What is it to feel alive?
It’s such a simple thing that we often take it for granted. To look into a lover’s eyes and feel a rush of warmth. To sense your atoms buzzing after a long soak in a hot tub. To feel the adrenaline pumping though your body as you near the finish line. To feel the base pulsing through your body as you dance to your favorite song. Without naming it, we know these peak experiences are connected to a sense of aliveness. Their hallmark is the glow – something just a little bit more remarkable than the sensation of ordinary life.
When we taste them we want more, yet they can seem elusive. How did I get there? Wow! What was that? While most of us can name them, few of us feel we have complete control over their presence, and even fewer of us have mastered the art of accessing them at will. In fact, for some of us, those sensations may be one of those things we’ve simply written of as “not for me anymore.” Other people get to feel that. Me, I’ve got work to do, bills to pay, a family to feed…
Last month I had the opportunity to travel to Haiti to visit my sister who lives and works there. What touched me most was that, even in the face of the extreme poverty and devastation since the earthquake in 2010, there is SO MUCH aliveness there! Far more than I get to experience in the daily grind of life in the USA. Nothing is suppressed. Anger smolders just below the surface of conversations about the political climate and the lack of real support the nations’ people feel from the global community. Yet along with it comes joy in bucketfuls when groups of two or more people get together to make music. Rhythms, beats, music, voice. These things serve as a universal medicine that is available in abundance and shared freely among friends.
It teaches me that in fact, aliveness is available to everybody. It can be accessed in the here and now. It’s the opposite of feeling numb, and it’s a choice that is available to all of us, all the time. True, there is a risk. As Dr. Brene Brown suggests in her research on ordinary courage, “you can’t selectively numb,” keeping joy but avoiding anger, sorrow or pain. In order to feel alive, you have to take the good with the bad.

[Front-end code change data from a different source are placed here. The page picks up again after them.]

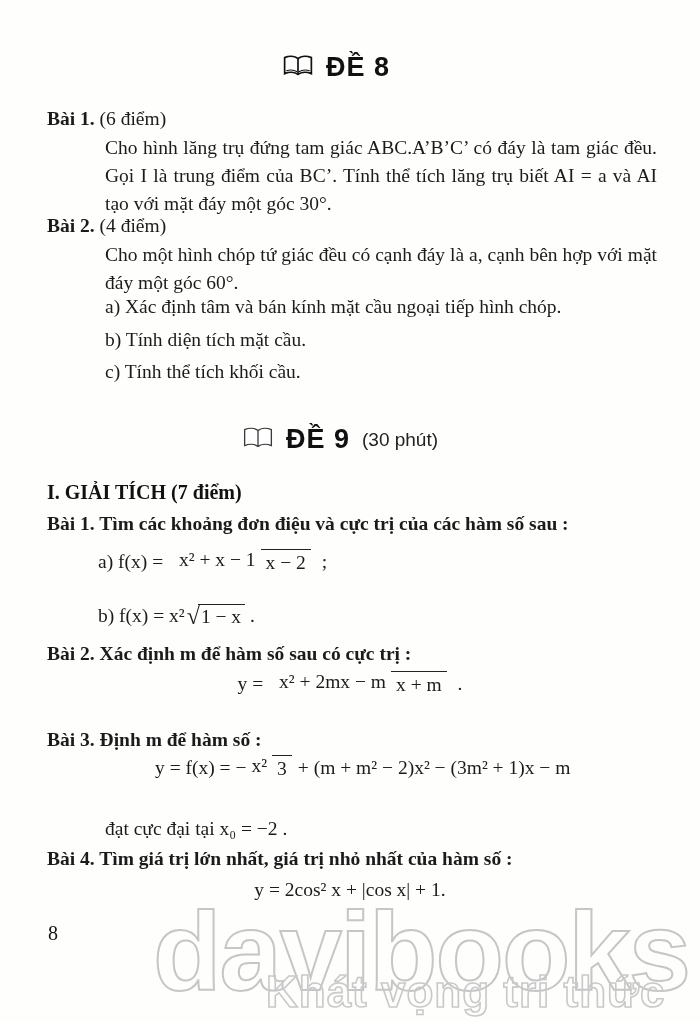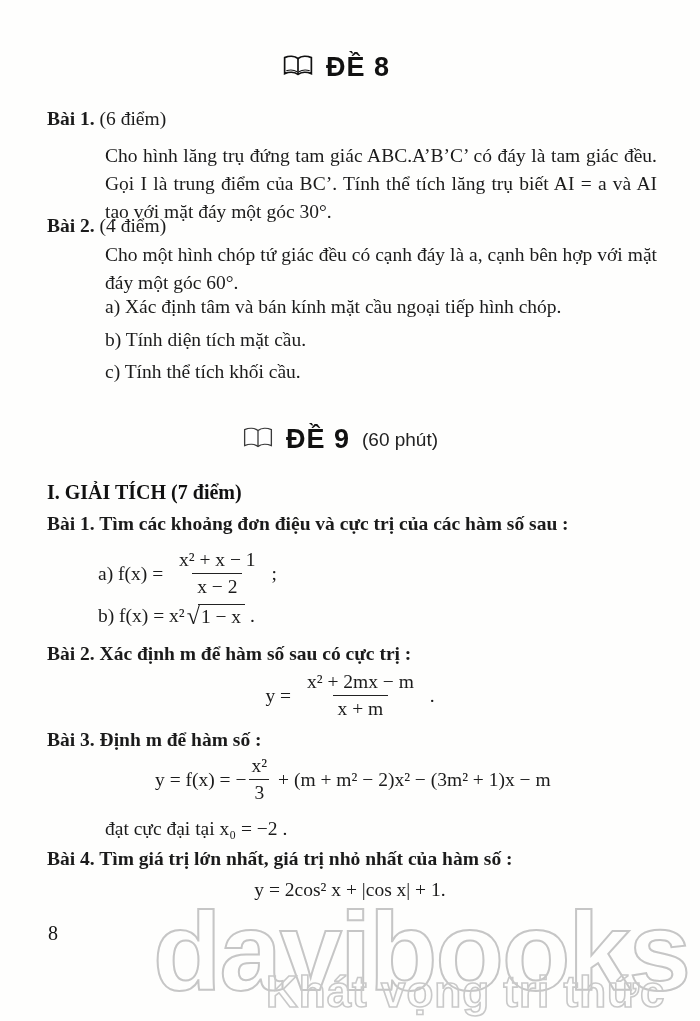--- a/index.html
+++ b/index.html
@@ -90,7 +90,7 @@
     <span class="bai-label">Bài 1.</span>
     <span class="bai-points">(6 điểm)</span>
   </div>
-  <div class="abs para" style="top:134px; left:105px; width:552px;margin-top:8px;">Cho hình lăng trụ đứng tam giác ABC.A’B’C’ có đáy là tam giác đều. Gọi I là trung điểm của BC’. Tính thể tích lăng trụ biết AI = a và AI tạo với mặt đáy một góc 30°.</div>
+  <div class="abs para" style="top:134px; left:105px; width:552px;">Cho hình lăng trụ đứng tam giác ABC.A’B’C’ có đáy là tam giác đều. Gọi I là trung điểm của BC’. Tính thể tích lăng trụ biết AI = a và AI tạo với mặt đáy một góc 30°.</div>
 
   <div class="abs bai-head" style="top:215px; left:47px;">
     <span class="bai-label">Bài 2.</span>

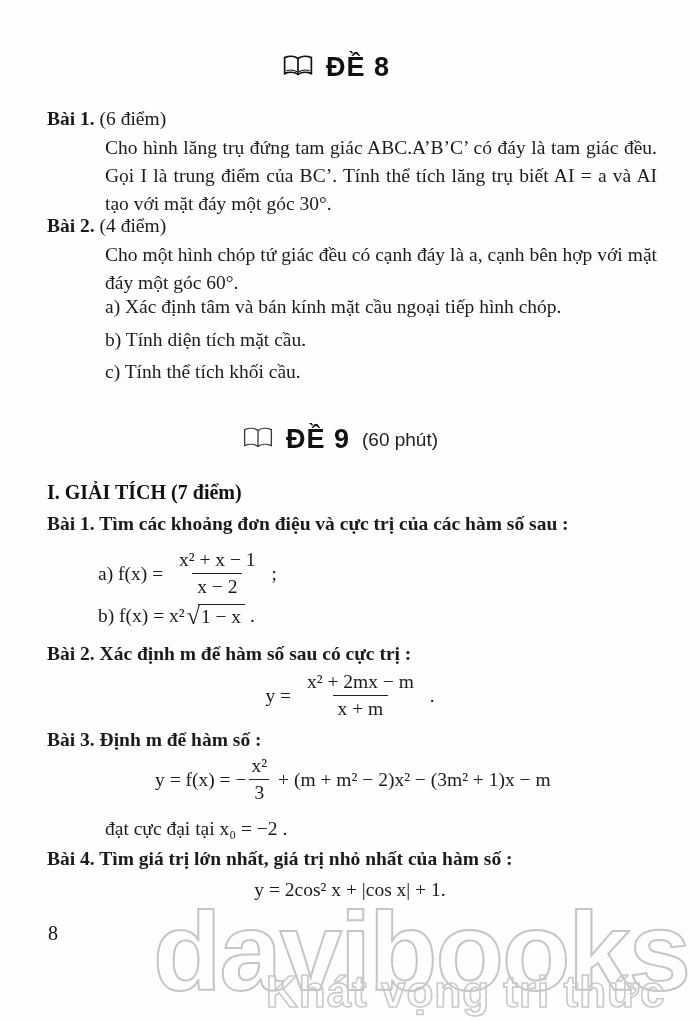--- a/index.html
+++ b/index.html
@@ -109,7 +109,7 @@
       </svg>
     </span>
     <span class="de-title-text">ĐỀ 9</span>
-    <span class="de-duration">(60 phút)</span>
+    <span class="de-duration">(30 phút)</span>
   </div>
 
   <div class="abs section-head" style="top:481px; left:47px;">I. GIẢI TÍCH (7 điểm)</div>

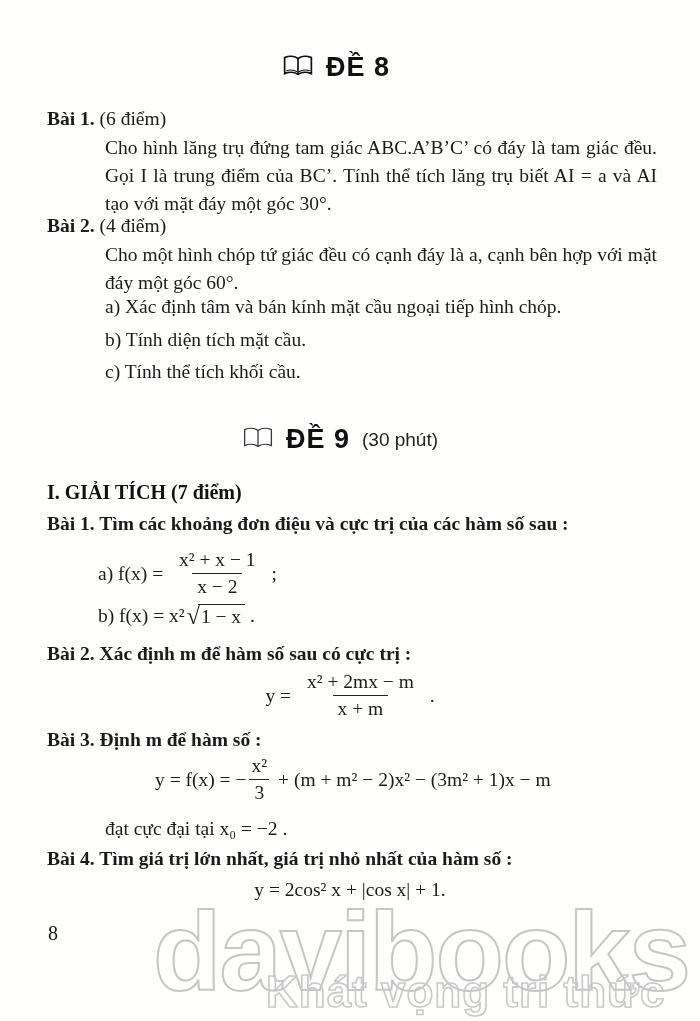--- a/index.html
+++ b/index.html
@@ -46,7 +46,7 @@
   
   .math-row { font-size: 19.5px; display: flex; align-items: center; white-space: pre; }
   .math-row.centered { left: 0; width: 700px; justify-content: center; }
-  .frac { display: inline-flex; flex-direction: column; align-items: center; margin: 0 6px; }
+  .frac { display: inline-flex; flex-direction: row; margin: 0 6px; }
   .frac .num { padding: 0 5px 2px 5px; line-height: 1.15; }
   .frac .den { border-top: 1.6px solid #222; padding: 2px 5px 0 5px; line-height: 1.15; }
   .sqrt { display: inline-flex; align-items: flex-start; margin-left: 2px; }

This week I invite you to take an intention to FEEL MORE ALIVE. In your life that might mean ceasing to stuff your emotions (with a beer and a banana nut muffin, a la Brene Brown!) Perhaps you will risk getting a little closer to your lover in bed tonight. Taking an intention is useful, because you can use it in the moments when you don’t know exactly what to do. When it comes to aliveness, you may not know how to get there… but you will know it when you find it, I guarantee.
In your movement practice, you might simply direct more awareness toward the myriad of things that go on in your body at any given moment. When you run, sense your heart beating, your muscles straining, your lungs doing their job. If you love to dance, turn the music up and try just letting your body go! Don’t censor anything. Just see what shows up. The Five Rhythms free-form dance sessions are a great place to practice allowing your aliveness to come through. If the weather is good, you might try a challenging cycling ride… there’s nothing like climbing to the top of a San Francisco hill then feeling the wind fly by your cheeks as you race to the bottom of the other side!